— EXERCISE DETAILS —
Please give the whole listing again exactly, without any of its pictures.

· · · · · · ·

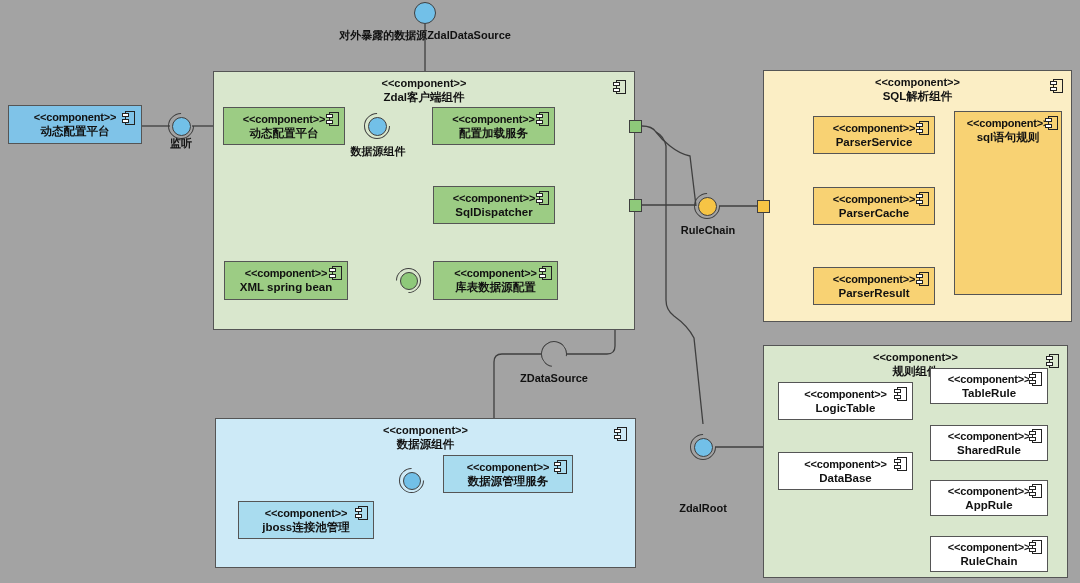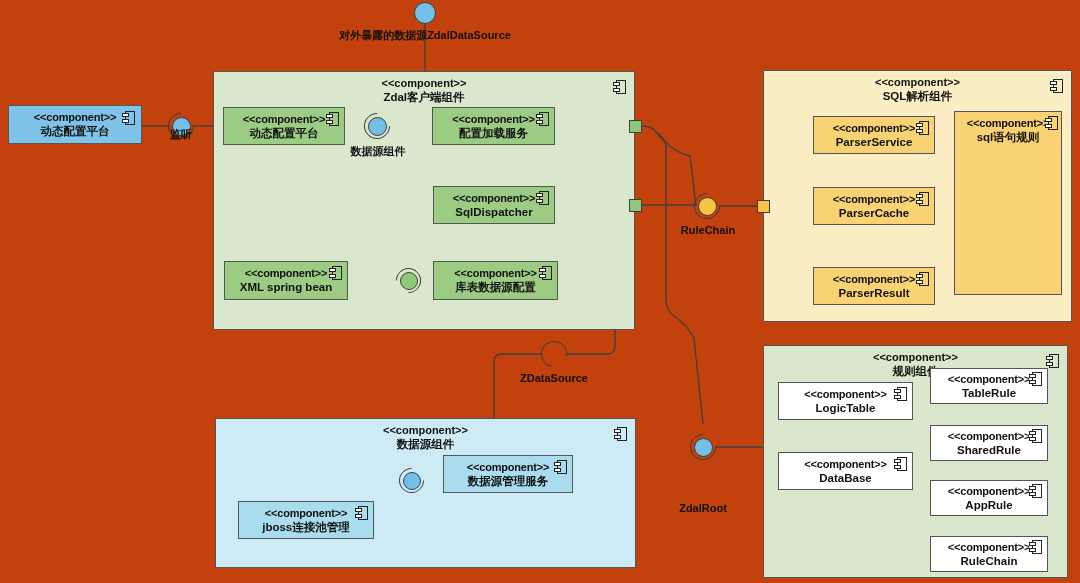--- a/index.html
+++ b/index.html
@@ -1,17 +1,17 @@
 <!DOCTYPE html>
 <html><head>
 <meta charset="utf-8">
 <style>
   html,body{margin:0;padding:0;background:#ffffff;}
   body{font-family:"Liberation Sans","DejaVu Sans",sans-serif;}
-  #canvas{position:relative;width:1080px;height:583px;background:#c2410c;overflow:hidden;}
+  #canvas{position:relative;width:1080px;height:583px;background:#a3a3a3;overflow:hidden;}
 
   
   .cbox{position:absolute;box-sizing:border-box;border:1.4px solid #555;display:flex;
         flex-direction:column;align-items:center;justify-content:center;text-align:center;}
   .cbox .stereo{font-size:11px;font-weight:bold;color:#111;line-height:13px;letter-spacing:-0.2px;}
   .cbox .cname{font-size:11.5px;font-weight:bold;color:#111;line-height:14px;}
 
   
   .container{position:absolute;box-sizing:border-box;border:1.4px solid #555;}
   .container > .clabel{position:absolute;left:0;right:0;top:5px;text-align:center;}
@@ -145,21 +145,21 @@
       <span class="body"></span>
         <span class="p1"></span>
         <span class="p2"></span>
     </span>
   </div>
 
   <div>
     <div class="socket" style="left:168px;top:113px;width:26px;height:26px;transform:rotate(-45deg);"></div>
     <div class="ball blue" style="left:172px;top:117px;width:19px;height:19px;"></div>
   </div>
-  <div class="iflabel" style="left:151px;top:127px;width:60px;">监听</div>
+  <div class="iflabel" style="left:151px;top:136px;width:60px;">监听</div>
 
   <div class="container fill-green-light" style="left:213px;top:71px;width:422px;height:259px;">
     <div class="clabel">
       <span class="stereo">&lt;&lt;component&gt;&gt;</span>
       <span class="cname">Zdal客户端组件</span>
     </div>
     <span class="uml-icon fill-green-light" style="right:8px;top:8px;">
       <span class="body"></span>
         <span class="p1"></span>
         <span class="p2"></span>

· · · · · · ·

— RESPONSE BOX —
--- a/index.html
+++ b/index.html
@@ -1,17 +1,17 @@
 <!DOCTYPE html>
 <html><head>
 <meta charset="utf-8">
 <style>
   html,body{margin:0;padding:0;background:#ffffff;}
   body{font-family:"Liberation Sans","DejaVu Sans",sans-serif;}
-  #canvas{position:relative;width:1080px;height:583px;background:#c2410c;overflow:hidden;}
+  #canvas{position:relative;width:1080px;height:583px;background:#a3a3a3;overflow:hidden;}
 
   
   .cbox{position:absolute;box-sizing:border-box;border:1.4px solid #555;display:flex;
         flex-direction:column;align-items:center;justify-content:center;text-align:center;}
   .cbox .stereo{font-size:11px;font-weight:bold;color:#111;line-height:13px;letter-spacing:-0.2px;}
   .cbox .cname{font-size:11.5px;font-weight:bold;color:#111;line-height:14px;}
 
   
   .container{position:absolute;box-sizing:border-box;border:1.4px solid #555;}
   .container > .clabel{position:absolute;left:0;right:0;top:5px;text-align:center;}
@@ -145,21 +145,21 @@
       <span class="body"></span>
         <span class="p1"></span>
         <span class="p2"></span>
     </span>
   </div>
 
   <div>
     <div class="socket" style="left:168px;top:113px;width:26px;height:26px;transform:rotate(-45deg);"></div>
     <div class="ball blue" style="left:172px;top:117px;width:19px;height:19px;"></div>
   </div>
-  <div class="iflabel" style="left:151px;top:127px;width:60px;">监听</div>
+  <div class="iflabel" style="left:151px;top:136px;width:60px;">监听</div>
 
   <div class="container fill-green-light" style="left:213px;top:71px;width:422px;height:259px;">
     <div class="clabel">
       <span class="stereo">&lt;&lt;component&gt;&gt;</span>
       <span class="cname">Zdal客户端组件</span>
     </div>
     <span class="uml-icon fill-green-light" style="right:8px;top:8px;">
       <span class="body"></span>
         <span class="p1"></span>
         <span class="p2"></span>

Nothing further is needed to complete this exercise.